Best of Patron Requests: Music (September 2011 Edition)
The New York Public Library's Office of Central Collection Development fields dozens of requests to purchase new material from our patrons each month. It is a great way to enrich our collections and cover lesser-known titles and areas of interest.
This list is a monthly compilation of my own personal favorite patron requests for music. I hope you will check out some of the great music that library users have suggested we acquire!
Provided are some great preview tracks for each. Just click on the titles to be taken to the Catalog.
Ancestral Star by Barn Owl
The coolest find this month! This one just stunned me! Dreamy, noisy soundscapes that seem to lead you to the edge of the universe and leave you there hovering over who knows what? Who knows how? But once there, the journey ends. The only thing is, the track is half over! So now what? Where you gonna go from there? Nowhere! You just peer out over the edge with them taking it in, stunned, in awe! Incredible! And they sustain this feeling for what seems like an eternity, because even the laws of time begin to distort. Of course they do. There are no words to explain what lies at the edge of the universe; there is no science; no religion.
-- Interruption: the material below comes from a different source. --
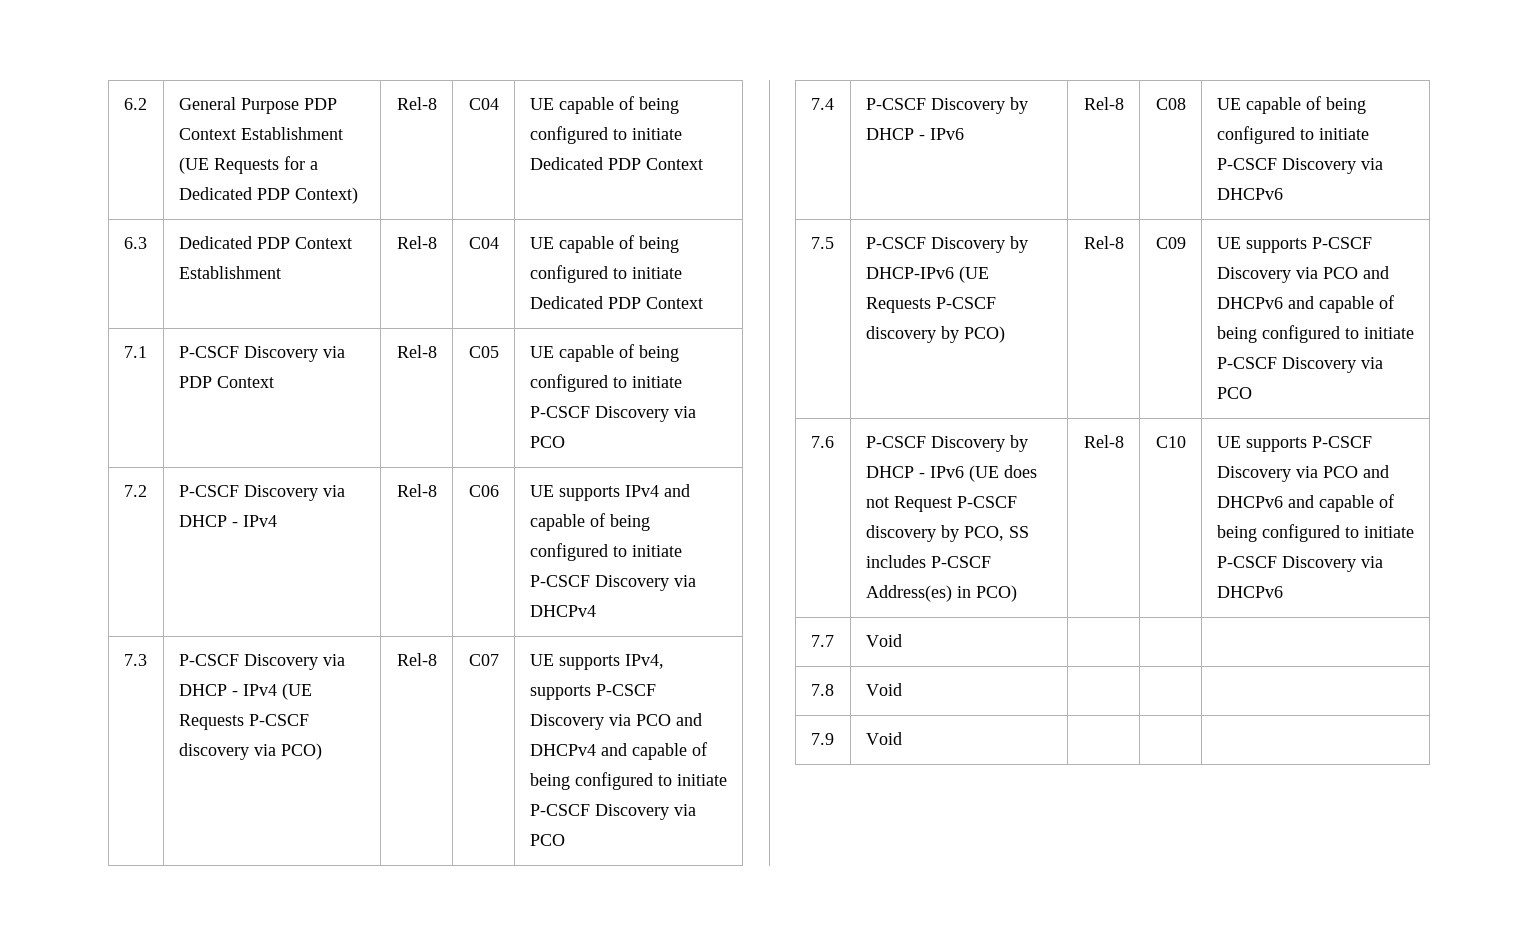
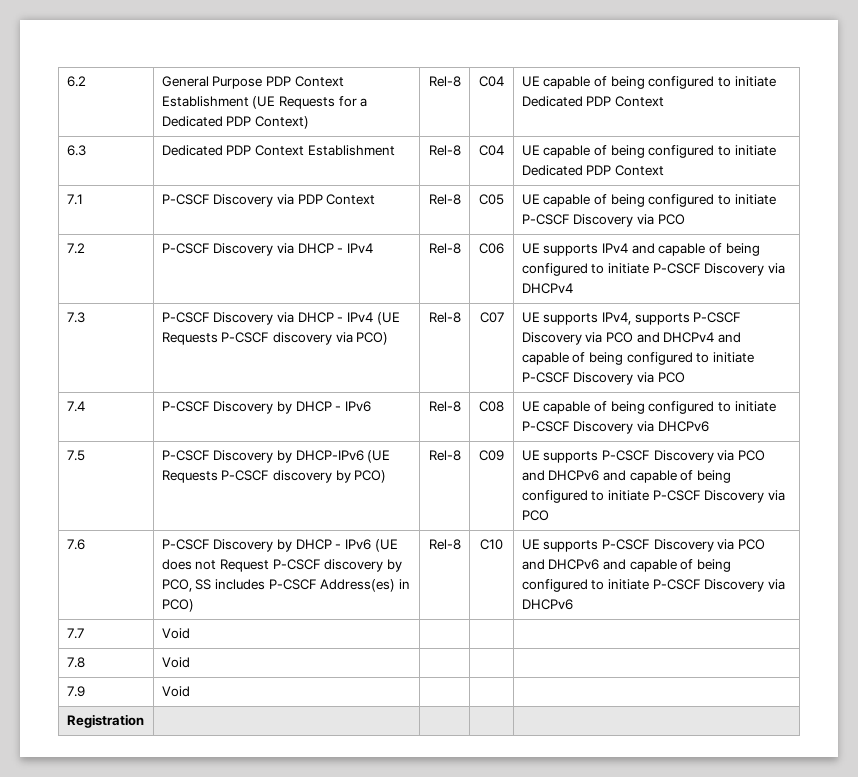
+ Registration | | | |

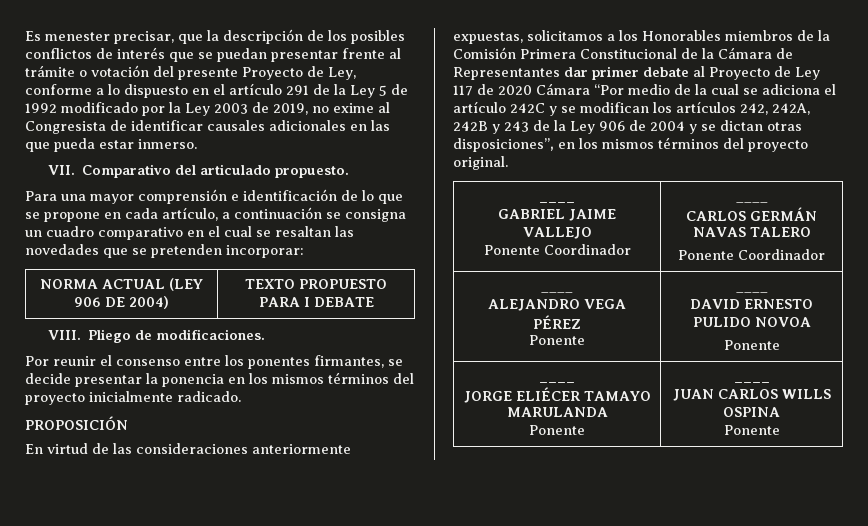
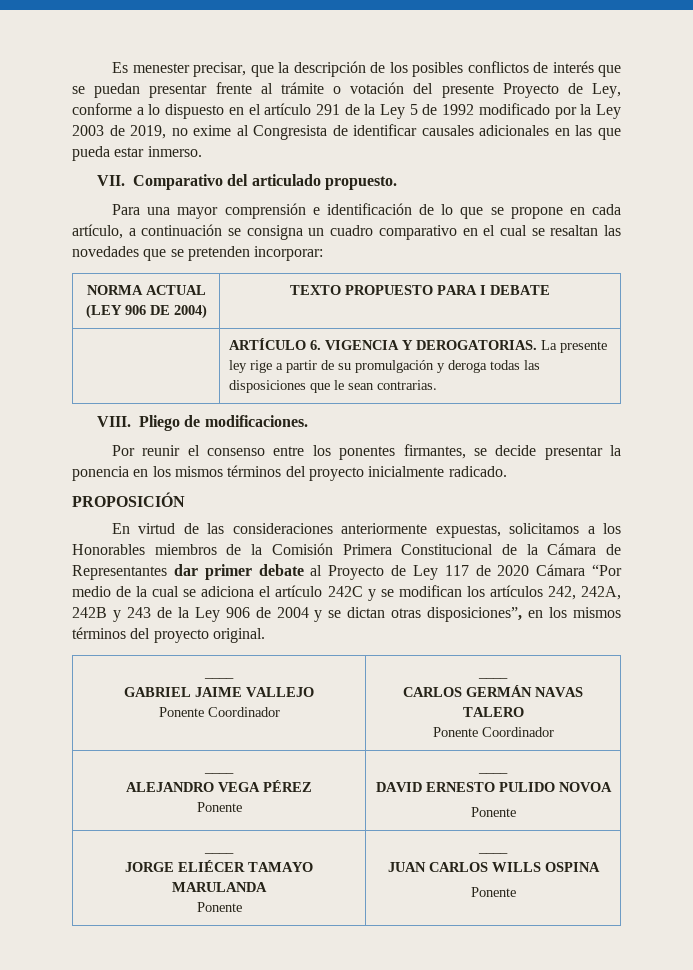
+ | ARTÍCULO 6. VIGENCIA Y DEROGATORIAS. La presente ley rige a partir de su promulgación y deroga todas las disposiciones que le sean contrarias.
There is only Barn Owl. (Preview)
Some serious, serious smoothness from the Motown Era. Many great tunes that seemed to have escaped being overplayed, especially for those of us who came along after the fact. If you like anything on Motown, I'll bet you'll love this record, and most likely some songs you've rarely, if ever, heard. (Preview)
This Unknown Science by Joy Kills Sorrow
A sweet, down-home album, with traces of Irish folk and back porch, early American country; a sincerely captivating sound carried by the impressively effortless vocal abilities of singer Emma Beaton... hardly fair to the impressive line-up of obviously accomplished musicians. They all make it look so easy! (Preview)
Jim Jones Revue self-titled
Full-on punk rock blues. Part Jon Spencer Blues Explosion, part Jerry Lee Lewis, and all unquestionably over-the-top. These guys are serious. Very impressive! (Preview)
Apex by Rudresh Mahanhappa & Bunky Green
A jazz collaboration between two pretty much awesome alto sax players. An approach sometimes called "inside-outside," this album just clicks. Special guests include the incredible drummer Jack DeJohnette. (Preview)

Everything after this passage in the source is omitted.